According to here the steel is the same and handle is different.


----------



## Hammerthumb

Thanks for the review JayT. I have had the Two Cherries set for about 12 years and have been very happy with them. I have also purchased the set of Stanleys in your other review and use them as my beater chisels. I have been very happy with the Two Cherries and as you, love thier balance. I also have a set of the new 720 Stanleys. Good chisels, but the small handles do not fit my hand as well as the Two Cherries. Hope these give you the performance that I have received form mine. I'm sure you will still like them in 12 years, as I do mine.


----------



## BurlyBob

Jay, I agree with you totally. I bought my set of 6 from Jamestown Distributing for 145 and shipping. Got them 2 weeks ago and am extremely happy with them. I'm planning a visit to Germany in a couple of years and Remschied, Germany where they are made is on my list of places to see. Hope you enjoy yours as much as I'm enjoying them.


----------



## terryR

Thanks for the review, JayT!
A man can never have enough clamps or good chisels.


----------



## HillbillyShooter

Couldn't agree more-great chisels! I've had mine for over 15 years and don't think they can be beat.


----------



## shipwright

About Hirsch chisels, has anyone else wondered if it may just be an anglicized version of Kirschen, the German name for the Two Cherries brand? I just received the set of six and am eagerly awaiting my return home to Canada to play with them.


----------



## wormil

Do they make a lower quality version under the same brand? I read up on these a couple years ago and found mixed reviews that suggested there were German and Asian versions of the same brand. Wish I could be more specific but I'm dredging this from memory.


----------



## CarterR

Nice review, I bought four of the Two Cherries Beveled Edge Chisels with the red permaloid handles a few months ago and I really like them. It only took about five minutes to flatten each and I love the polished look. I have also notice the polish helps prevent rust.
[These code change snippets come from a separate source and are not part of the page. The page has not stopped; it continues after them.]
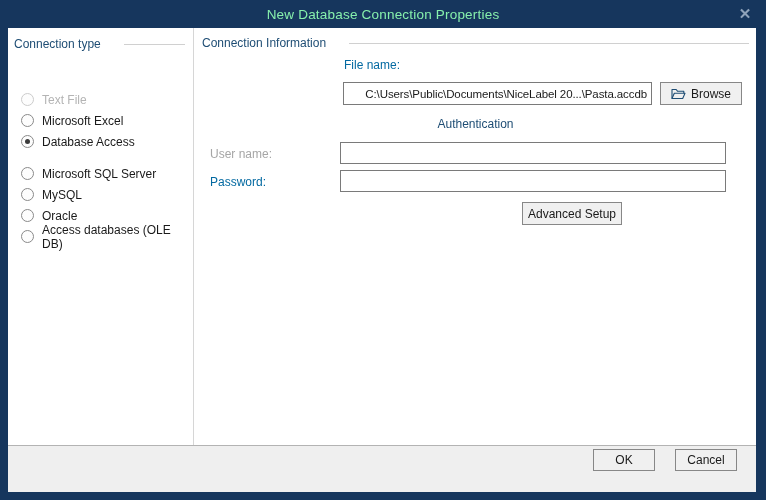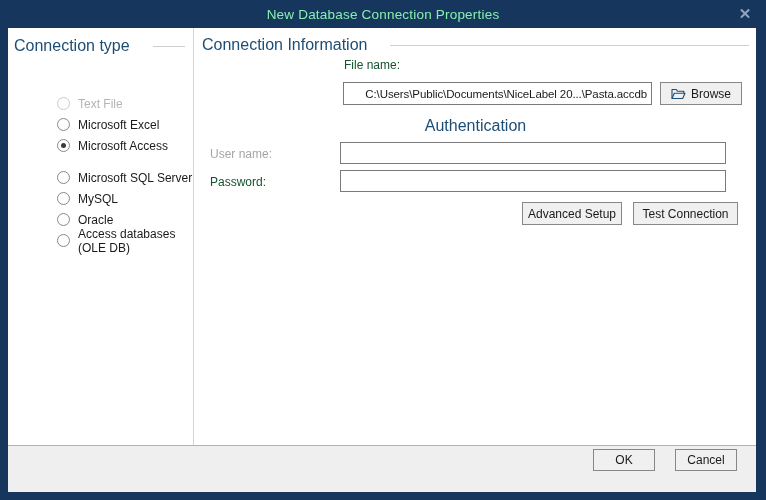"Connection type" .section-header { font-size: 16px -> 12px }
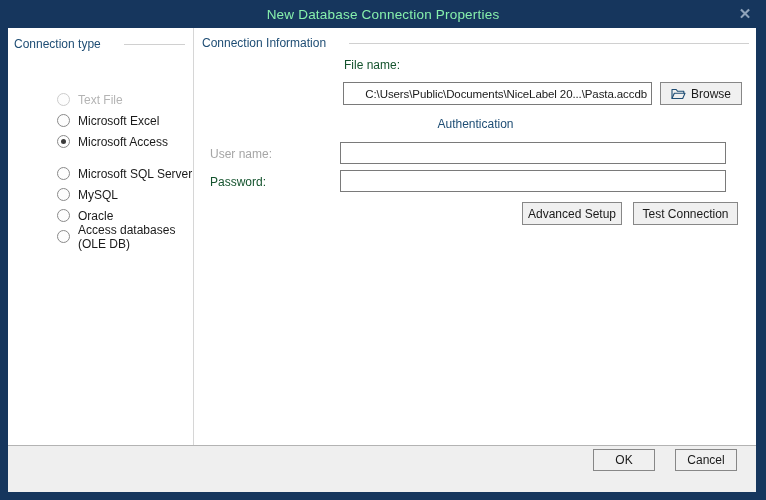"File name:" .field-label { color: #14532d -> #0369a1 }
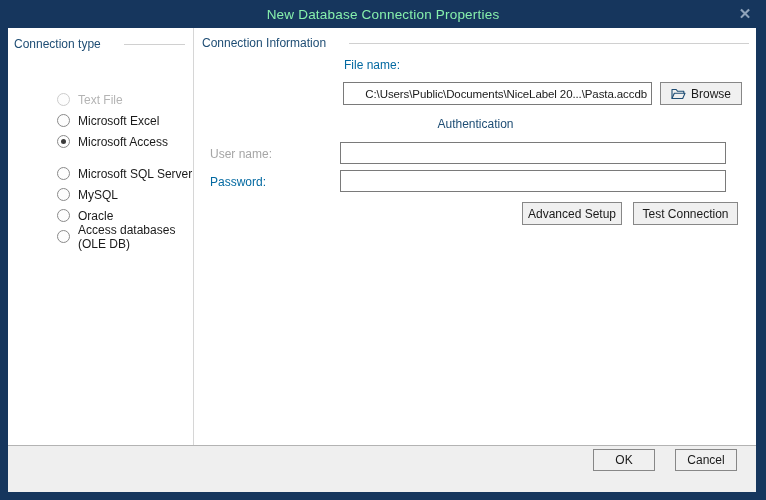"Text File" .radio-item { margin-left: 36px -> none }
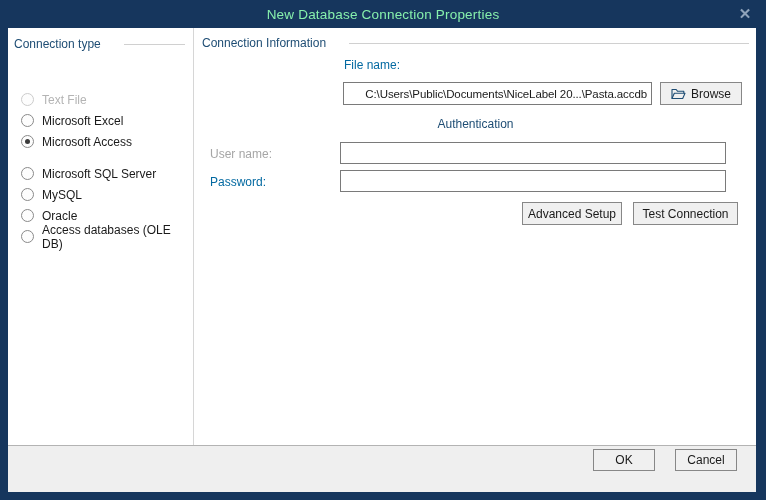"Microsoft Access" span { text: Microsoft -> Database }
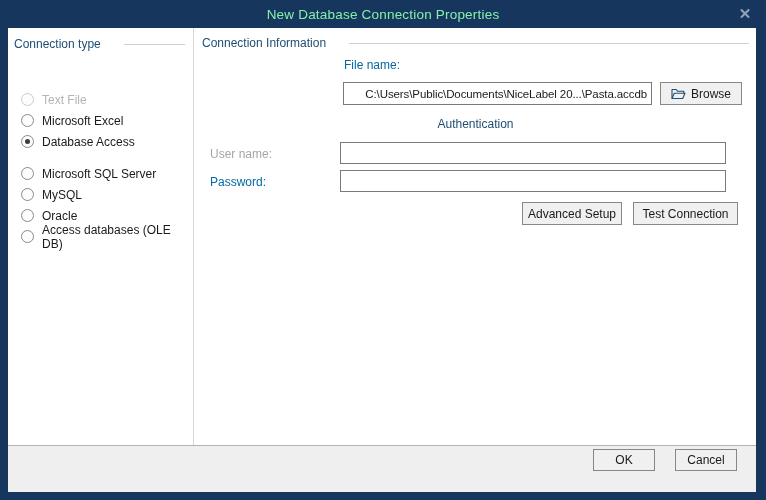"Test Connection" div.btn { html: <div> <span>Test Connection</span> </div> -> none }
My opinion is the Hirsch and Two Cherries come from the same manufacturer. If you have ever researched Bahco, Berg, and Scandvik you will see a similar scenario.


----------



## JayT

Rick, I am not aware of the chisels being different. They have several handle choices, but AFAIK all of the Two Cherries come out of the same factory with the same blades, either polished or unpolished.

Now, there are some small backsaws under the Two Cherries brand that are not up to the quality of their other products-I have one. I have no clue where those are made, but Paul Sellers, among others, has rightly criticized that particular product.


----------



## wormil

Maybe I have it confused with another brand. Thanks. I'm set for chisels at the moment but if that changes I will definitely look at these again.


----------



## Dabcan

I've used these before and liked them as well. What brand/where did you find your brass hammer?


----------



## JayT

*Dabcan*, the brass hammer was made by Hammerthumb and given to me as part of the plane swap last year.


----------



## ToddJB

JayT, good review. I had written Two Cherries off after I received my burnisher from them. The steel is good but the fit and finish of the handle is really pathetic. It's a burnisher, so it's not in your hands nearly as long as a chisel, but I was really disappointed. Maybe I just got a bad egg.


----------



## rad457

Going to Lubeck tomorrow to pick up a set of 6 tomorrow yahoo! Looking forward to getting home and checking them out in the shop.


----------